Failed pre-imports due to invalid manifest references succeed on retry
Context
Found during gitlab#350920 (closed).
Problem
While migrating existing repositories, I noticed one repository pre-import failed due to #651 (closed) (expected), but then the subsequent retry succeeded (unexpected). The underlying (invalid) image that halted the first pre-import hasn't changed, and therefore the retry should have failed.
The problem identified is related to manifest lists, which represent less than 2% of the pushed/pulled images from the .com registry (source). For context, when encountering a manifest list, we do the following:
- Check if the manifest list is already on the metadata DB. If so, skip (problem here); otherwise, proceed to the next step;
- Create manifest list record on DB;
- Pre-import each of the manifests referenced in the list.
The problem is that currently, we always skip the pre-import of a manifest (list) if it's already present on the metadata DB. In this case, the manifest list record will already exist on the DB after the first attempt, so we don't try to re-import its (potentially broken) references. Consequently, a broken manifest list will lead to a pre-import failure on the first attempt but will not stop a retry from succeeding.
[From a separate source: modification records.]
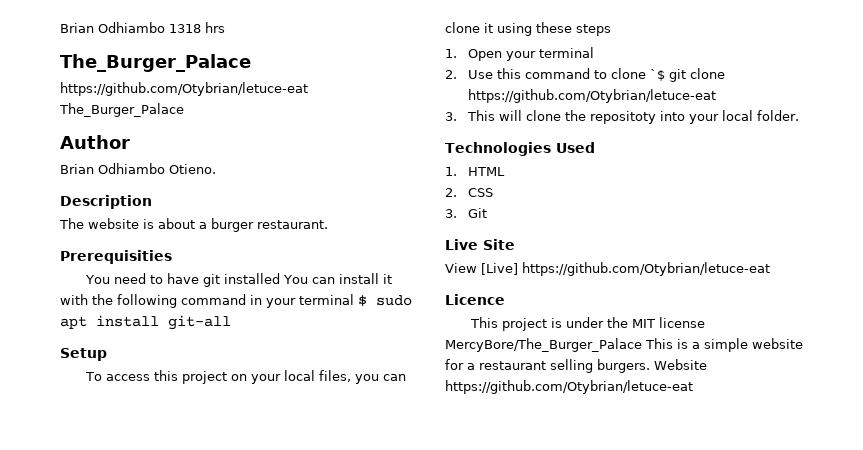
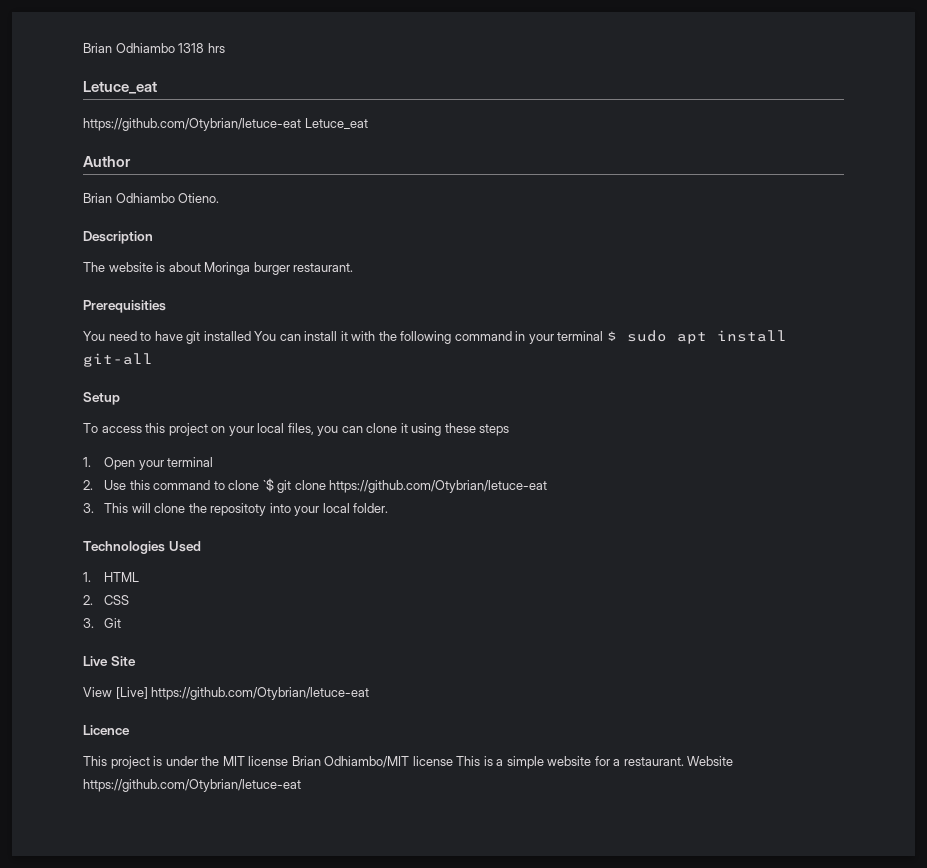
  Brian Odhiambo 1318 hrs
- The_Burger_Palace
- https://github.com/Otybrian/letuce-eat The_Burger_Palace
+ Letuce_eat
+ https://github.com/Otybrian/letuce-eat Letuce_eat
- The website is about a burger restaurant.
+ The website is about Moringa burger restaurant.
- This project is under the MIT license MercyBore/The_Burger_Palace This is a simple website for a restaurant selling burgers.
+ This project is under the MIT license Brian Odhiambo/MIT license This is a simple website for a restaurant.

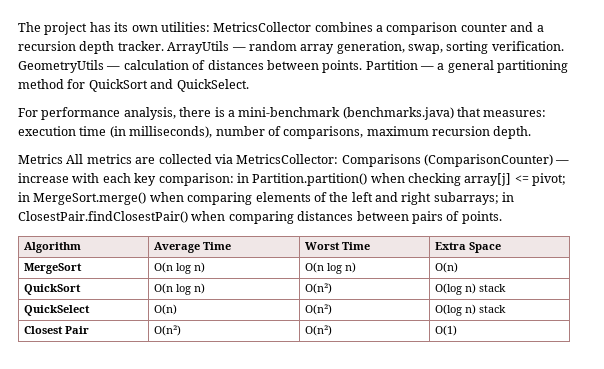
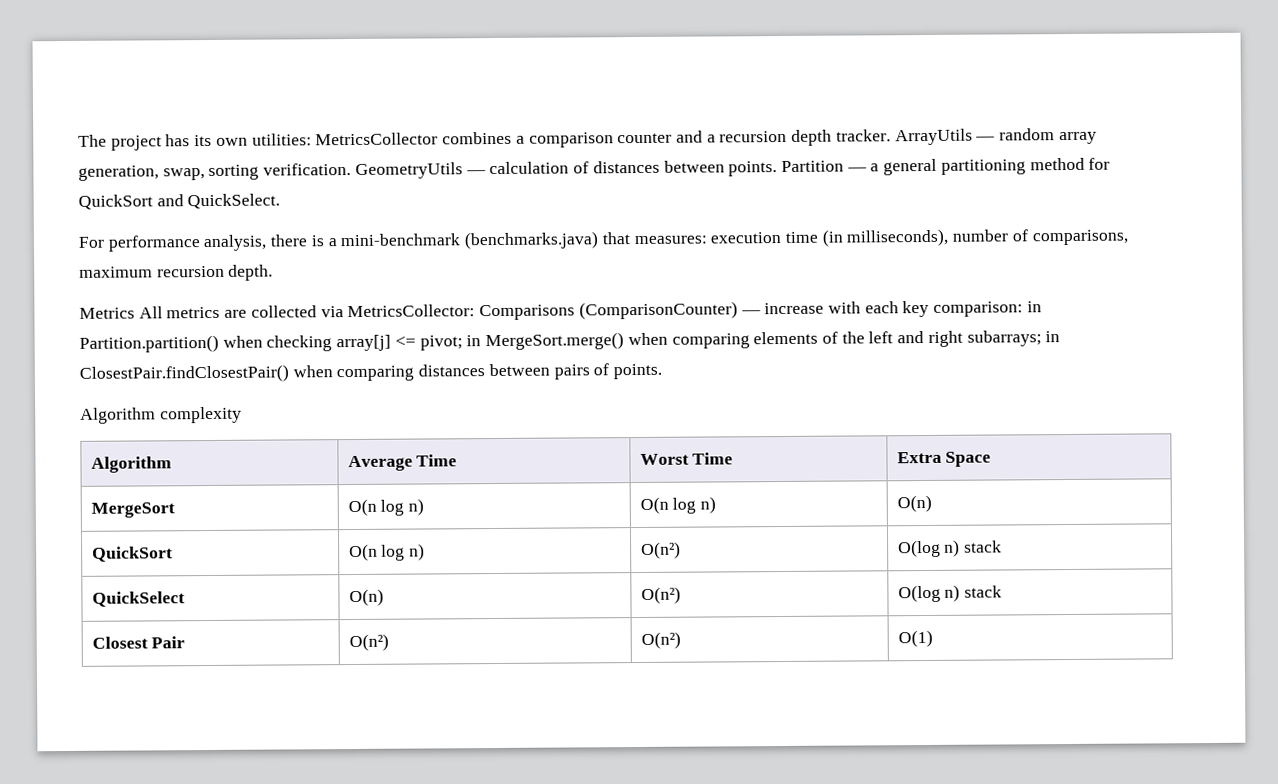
+ Algorithm complexity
Although we haven't faced this so far, importing atomic manifest with invalid config/layer references can also be a problem. Those would succeed on retry for the same reason.
Finally, this is only a concern for pre-imports, not for final imports. That's because final imports are wrapped in a database transaction, which is rolled back in case of failures, so every final import starts from scratch.
Solution
Always fully pre-import manifest references, even on retries. The database queries and storage operations used during a pre-import are idempotent, so there is no problem. However, there is no need to re-import the same manifest multiple times per pre-import. For example, if the same manifest is tagged 100 times, we should only fully import it once, not 100 times. For this reason we should keep a list of imported manifests per pre-import and only import each once.
Data Repair
As for the imports that (wrongly) succeeded on the second attempt due to this bug, looking since the beginning of the migration, we only see 11 occurrences of this error (logs). Looking at these on the backend, I can see that they are all related to buildkit cache images due to #651 (closed).
Additionally, while these repositories were marked as successfully migrated when one of their images was broken, these images are already broken on the old registry. Trying to pull them leads to a not found error there. Therefore, I see no need to do a data repair.
Regardless, for future reference, and as log retention is limited to 7 days, I have collected the list of concerned repositories, tags, and manifest digests so that we can refer to them later if needed (internal).